What needs to be done: Your answer should be the lines of the data below that contain "position".

(Extracted information begins)

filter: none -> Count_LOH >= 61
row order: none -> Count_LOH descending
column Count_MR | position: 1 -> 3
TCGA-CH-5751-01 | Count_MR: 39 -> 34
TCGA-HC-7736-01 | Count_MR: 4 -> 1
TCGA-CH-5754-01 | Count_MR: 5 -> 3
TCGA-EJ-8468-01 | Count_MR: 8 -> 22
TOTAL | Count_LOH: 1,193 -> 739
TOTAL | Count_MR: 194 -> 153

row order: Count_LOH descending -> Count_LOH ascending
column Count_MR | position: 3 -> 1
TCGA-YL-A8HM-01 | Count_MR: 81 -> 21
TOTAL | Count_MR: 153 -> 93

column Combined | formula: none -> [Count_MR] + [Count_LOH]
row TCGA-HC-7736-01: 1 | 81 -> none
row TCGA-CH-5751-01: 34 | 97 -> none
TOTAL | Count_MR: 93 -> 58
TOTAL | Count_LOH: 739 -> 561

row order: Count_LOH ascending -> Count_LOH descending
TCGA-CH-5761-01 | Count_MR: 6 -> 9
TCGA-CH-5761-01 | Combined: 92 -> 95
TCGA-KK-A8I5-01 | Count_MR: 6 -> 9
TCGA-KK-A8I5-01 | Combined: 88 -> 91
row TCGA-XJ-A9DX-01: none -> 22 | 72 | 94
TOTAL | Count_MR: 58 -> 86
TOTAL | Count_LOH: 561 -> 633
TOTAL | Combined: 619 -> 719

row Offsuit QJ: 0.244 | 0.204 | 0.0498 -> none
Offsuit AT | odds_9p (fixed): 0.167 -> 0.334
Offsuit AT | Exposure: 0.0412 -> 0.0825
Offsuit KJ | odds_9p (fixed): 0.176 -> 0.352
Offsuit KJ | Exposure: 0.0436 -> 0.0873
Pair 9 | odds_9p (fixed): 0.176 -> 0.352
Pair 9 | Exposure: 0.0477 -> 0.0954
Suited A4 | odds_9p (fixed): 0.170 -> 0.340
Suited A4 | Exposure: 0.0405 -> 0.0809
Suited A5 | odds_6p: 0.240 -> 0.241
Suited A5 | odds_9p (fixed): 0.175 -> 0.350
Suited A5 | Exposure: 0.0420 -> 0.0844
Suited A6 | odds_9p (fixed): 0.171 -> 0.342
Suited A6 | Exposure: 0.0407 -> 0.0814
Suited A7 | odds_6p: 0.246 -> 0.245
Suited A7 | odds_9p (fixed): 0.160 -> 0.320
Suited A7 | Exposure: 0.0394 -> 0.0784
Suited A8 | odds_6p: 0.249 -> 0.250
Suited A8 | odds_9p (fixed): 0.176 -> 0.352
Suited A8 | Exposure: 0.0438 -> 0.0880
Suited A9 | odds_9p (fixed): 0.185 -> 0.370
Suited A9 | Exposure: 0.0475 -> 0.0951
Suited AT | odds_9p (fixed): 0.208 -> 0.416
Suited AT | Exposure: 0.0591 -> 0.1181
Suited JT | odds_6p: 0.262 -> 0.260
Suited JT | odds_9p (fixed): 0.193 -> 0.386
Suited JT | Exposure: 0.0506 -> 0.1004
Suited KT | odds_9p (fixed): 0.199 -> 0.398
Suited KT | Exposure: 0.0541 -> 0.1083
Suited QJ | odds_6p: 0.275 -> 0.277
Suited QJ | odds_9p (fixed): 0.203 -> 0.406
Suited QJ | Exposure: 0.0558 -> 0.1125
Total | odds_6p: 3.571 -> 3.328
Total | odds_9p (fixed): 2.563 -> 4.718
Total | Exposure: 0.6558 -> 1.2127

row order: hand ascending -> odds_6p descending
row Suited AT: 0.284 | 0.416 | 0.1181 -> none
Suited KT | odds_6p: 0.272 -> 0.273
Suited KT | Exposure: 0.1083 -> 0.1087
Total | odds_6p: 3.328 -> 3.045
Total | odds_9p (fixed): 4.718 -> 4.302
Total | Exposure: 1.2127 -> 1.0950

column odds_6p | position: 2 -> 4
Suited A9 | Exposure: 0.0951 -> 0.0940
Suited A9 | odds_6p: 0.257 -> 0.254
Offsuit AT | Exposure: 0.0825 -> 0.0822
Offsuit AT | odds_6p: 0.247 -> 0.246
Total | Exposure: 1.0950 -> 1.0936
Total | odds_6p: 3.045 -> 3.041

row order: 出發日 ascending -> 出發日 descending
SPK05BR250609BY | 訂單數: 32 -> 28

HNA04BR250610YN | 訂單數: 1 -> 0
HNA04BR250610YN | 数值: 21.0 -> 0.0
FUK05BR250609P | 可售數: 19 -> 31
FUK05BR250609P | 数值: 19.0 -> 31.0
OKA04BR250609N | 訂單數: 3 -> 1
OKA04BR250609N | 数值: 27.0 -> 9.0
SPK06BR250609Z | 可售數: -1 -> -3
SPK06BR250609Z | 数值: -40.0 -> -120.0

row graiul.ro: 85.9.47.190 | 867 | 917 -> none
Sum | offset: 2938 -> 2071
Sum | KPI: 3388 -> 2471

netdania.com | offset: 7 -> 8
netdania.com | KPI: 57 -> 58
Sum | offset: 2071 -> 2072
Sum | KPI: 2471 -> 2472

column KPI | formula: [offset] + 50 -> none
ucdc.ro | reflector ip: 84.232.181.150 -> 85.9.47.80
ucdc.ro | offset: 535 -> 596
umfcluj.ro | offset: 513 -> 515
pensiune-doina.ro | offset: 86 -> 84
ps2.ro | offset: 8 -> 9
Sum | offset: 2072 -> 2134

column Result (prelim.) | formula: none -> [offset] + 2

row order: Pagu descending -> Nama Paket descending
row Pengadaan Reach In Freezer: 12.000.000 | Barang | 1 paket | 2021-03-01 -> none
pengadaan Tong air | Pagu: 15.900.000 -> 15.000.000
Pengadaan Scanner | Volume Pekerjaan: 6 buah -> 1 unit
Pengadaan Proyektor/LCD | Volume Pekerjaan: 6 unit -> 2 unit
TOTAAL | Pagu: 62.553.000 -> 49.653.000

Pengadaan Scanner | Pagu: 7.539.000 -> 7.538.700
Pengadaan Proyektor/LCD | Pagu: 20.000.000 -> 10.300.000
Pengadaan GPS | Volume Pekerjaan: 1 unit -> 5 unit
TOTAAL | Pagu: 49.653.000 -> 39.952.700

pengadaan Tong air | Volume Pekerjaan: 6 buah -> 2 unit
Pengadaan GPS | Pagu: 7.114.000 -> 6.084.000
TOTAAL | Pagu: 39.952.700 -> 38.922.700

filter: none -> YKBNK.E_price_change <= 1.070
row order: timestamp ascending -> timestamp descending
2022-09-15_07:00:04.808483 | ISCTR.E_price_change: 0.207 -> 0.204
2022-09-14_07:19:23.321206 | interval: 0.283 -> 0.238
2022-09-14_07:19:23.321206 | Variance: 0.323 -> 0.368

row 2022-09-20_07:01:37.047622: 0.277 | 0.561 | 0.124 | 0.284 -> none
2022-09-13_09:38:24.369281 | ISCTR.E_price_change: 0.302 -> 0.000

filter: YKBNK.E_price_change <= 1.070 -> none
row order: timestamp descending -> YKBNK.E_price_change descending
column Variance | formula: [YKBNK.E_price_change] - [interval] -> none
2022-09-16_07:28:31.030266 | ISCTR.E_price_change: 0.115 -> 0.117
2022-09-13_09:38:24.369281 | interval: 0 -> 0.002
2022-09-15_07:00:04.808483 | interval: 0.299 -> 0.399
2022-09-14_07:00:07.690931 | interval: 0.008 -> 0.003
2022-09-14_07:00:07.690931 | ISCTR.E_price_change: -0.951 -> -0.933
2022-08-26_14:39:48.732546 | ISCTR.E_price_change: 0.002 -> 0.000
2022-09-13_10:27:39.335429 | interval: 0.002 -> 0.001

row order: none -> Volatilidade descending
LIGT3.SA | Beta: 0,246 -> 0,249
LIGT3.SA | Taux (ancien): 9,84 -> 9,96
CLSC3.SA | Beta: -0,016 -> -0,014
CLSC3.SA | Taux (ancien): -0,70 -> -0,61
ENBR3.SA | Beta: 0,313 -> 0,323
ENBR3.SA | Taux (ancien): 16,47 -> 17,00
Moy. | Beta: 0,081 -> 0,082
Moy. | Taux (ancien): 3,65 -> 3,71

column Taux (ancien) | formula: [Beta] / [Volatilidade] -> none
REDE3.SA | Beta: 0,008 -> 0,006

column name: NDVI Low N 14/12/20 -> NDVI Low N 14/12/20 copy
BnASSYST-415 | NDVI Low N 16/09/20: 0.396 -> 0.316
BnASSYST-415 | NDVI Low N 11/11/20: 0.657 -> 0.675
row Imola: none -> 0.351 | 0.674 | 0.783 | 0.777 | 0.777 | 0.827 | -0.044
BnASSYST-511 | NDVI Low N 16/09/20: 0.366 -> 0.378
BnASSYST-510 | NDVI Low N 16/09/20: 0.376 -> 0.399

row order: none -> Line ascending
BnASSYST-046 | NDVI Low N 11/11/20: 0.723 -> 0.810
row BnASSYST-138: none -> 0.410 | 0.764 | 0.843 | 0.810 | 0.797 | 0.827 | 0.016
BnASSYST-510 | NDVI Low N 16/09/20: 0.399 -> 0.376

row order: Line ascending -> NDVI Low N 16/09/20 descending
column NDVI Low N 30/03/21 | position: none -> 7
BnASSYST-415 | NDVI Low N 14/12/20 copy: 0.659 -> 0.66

(Extracted information ends)

Output below:
column Count_MR | position: 1 -> 3
column Count_MR | position: 3 -> 1
column odds_6p | position: 2 -> 4
column NDVI Low N 30/03/21 | position: none -> 7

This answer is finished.